(Front-end code change data)
^^^^^^^^^^^^^^^^

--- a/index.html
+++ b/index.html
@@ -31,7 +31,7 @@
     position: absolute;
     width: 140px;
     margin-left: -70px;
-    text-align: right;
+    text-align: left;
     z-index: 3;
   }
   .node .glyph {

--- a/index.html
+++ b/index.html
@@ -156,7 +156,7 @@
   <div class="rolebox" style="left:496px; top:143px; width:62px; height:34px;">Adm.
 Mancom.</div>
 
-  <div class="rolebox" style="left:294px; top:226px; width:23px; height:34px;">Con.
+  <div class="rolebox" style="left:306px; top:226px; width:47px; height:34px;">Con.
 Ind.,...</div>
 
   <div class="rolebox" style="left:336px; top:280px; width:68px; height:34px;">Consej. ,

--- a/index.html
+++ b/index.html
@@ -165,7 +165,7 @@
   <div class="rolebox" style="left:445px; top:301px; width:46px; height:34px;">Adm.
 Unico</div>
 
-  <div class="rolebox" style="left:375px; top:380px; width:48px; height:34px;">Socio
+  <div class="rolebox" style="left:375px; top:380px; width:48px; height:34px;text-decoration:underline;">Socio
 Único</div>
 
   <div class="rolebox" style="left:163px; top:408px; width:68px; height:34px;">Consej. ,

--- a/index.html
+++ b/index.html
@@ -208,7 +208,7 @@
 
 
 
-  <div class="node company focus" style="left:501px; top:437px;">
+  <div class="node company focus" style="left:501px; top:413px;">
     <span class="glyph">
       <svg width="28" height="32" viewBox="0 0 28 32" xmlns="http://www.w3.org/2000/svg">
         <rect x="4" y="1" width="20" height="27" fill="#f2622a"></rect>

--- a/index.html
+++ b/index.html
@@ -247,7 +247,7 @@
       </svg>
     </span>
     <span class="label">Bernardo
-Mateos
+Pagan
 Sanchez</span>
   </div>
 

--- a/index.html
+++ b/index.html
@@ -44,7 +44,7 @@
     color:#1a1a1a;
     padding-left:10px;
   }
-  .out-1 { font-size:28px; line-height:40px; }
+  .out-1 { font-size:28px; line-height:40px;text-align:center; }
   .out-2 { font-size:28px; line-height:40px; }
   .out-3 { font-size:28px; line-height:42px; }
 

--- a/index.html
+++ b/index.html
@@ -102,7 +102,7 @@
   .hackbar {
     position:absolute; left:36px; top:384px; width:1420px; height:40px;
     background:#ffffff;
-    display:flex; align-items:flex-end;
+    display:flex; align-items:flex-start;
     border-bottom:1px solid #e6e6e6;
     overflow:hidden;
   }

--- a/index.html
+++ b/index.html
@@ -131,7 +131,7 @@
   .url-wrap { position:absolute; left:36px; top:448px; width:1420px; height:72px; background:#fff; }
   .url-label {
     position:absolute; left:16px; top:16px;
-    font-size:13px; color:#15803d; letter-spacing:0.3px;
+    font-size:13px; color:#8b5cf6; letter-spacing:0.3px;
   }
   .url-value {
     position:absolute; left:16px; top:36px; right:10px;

^^^^^^^^^^^^^^^^

[YOUR OBJECTIVE]: After locating the line that holds "-247,7 +247,7 @@", print it and each line after it through the end of the data, exactly as it stands.

[THE COMPLETED TASK]:
@@ -247,7 +247,7 @@
       </svg>
     </span>
     <span class="label">Bernardo
-Mateos
+Pagan
 Sanchez</span>
   </div>
 

--- a/index.html
+++ b/index.html
@@ -44,7 +44,7 @@
     color:#1a1a1a;
     padding-left:10px;
   }
-  .out-1 { font-size:28px; line-height:40px; }
+  .out-1 { font-size:28px; line-height:40px;text-align:center; }
   .out-2 { font-size:28px; line-height:40px; }
   .out-3 { font-size:28px; line-height:42px; }
 

--- a/index.html
+++ b/index.html
@@ -102,7 +102,7 @@
   .hackbar {
     position:absolute; left:36px; top:384px; width:1420px; height:40px;
     background:#ffffff;
-    display:flex; align-items:flex-end;
+    display:flex; align-items:flex-start;
     border-bottom:1px solid #e6e6e6;
     overflow:hidden;
   }

--- a/index.html
+++ b/index.html
@@ -131,7 +131,7 @@
   .url-wrap { position:absolute; left:36px; top:448px; width:1420px; height:72px; background:#fff; }
   .url-label {
     position:absolute; left:16px; top:16px;
-    font-size:13px; color:#15803d; letter-spacing:0.3px;
+    font-size:13px; color:#8b5cf6; letter-spacing:0.3px;
   }
   .url-value {
     position:absolute; left:16px; top:36px; right:10px;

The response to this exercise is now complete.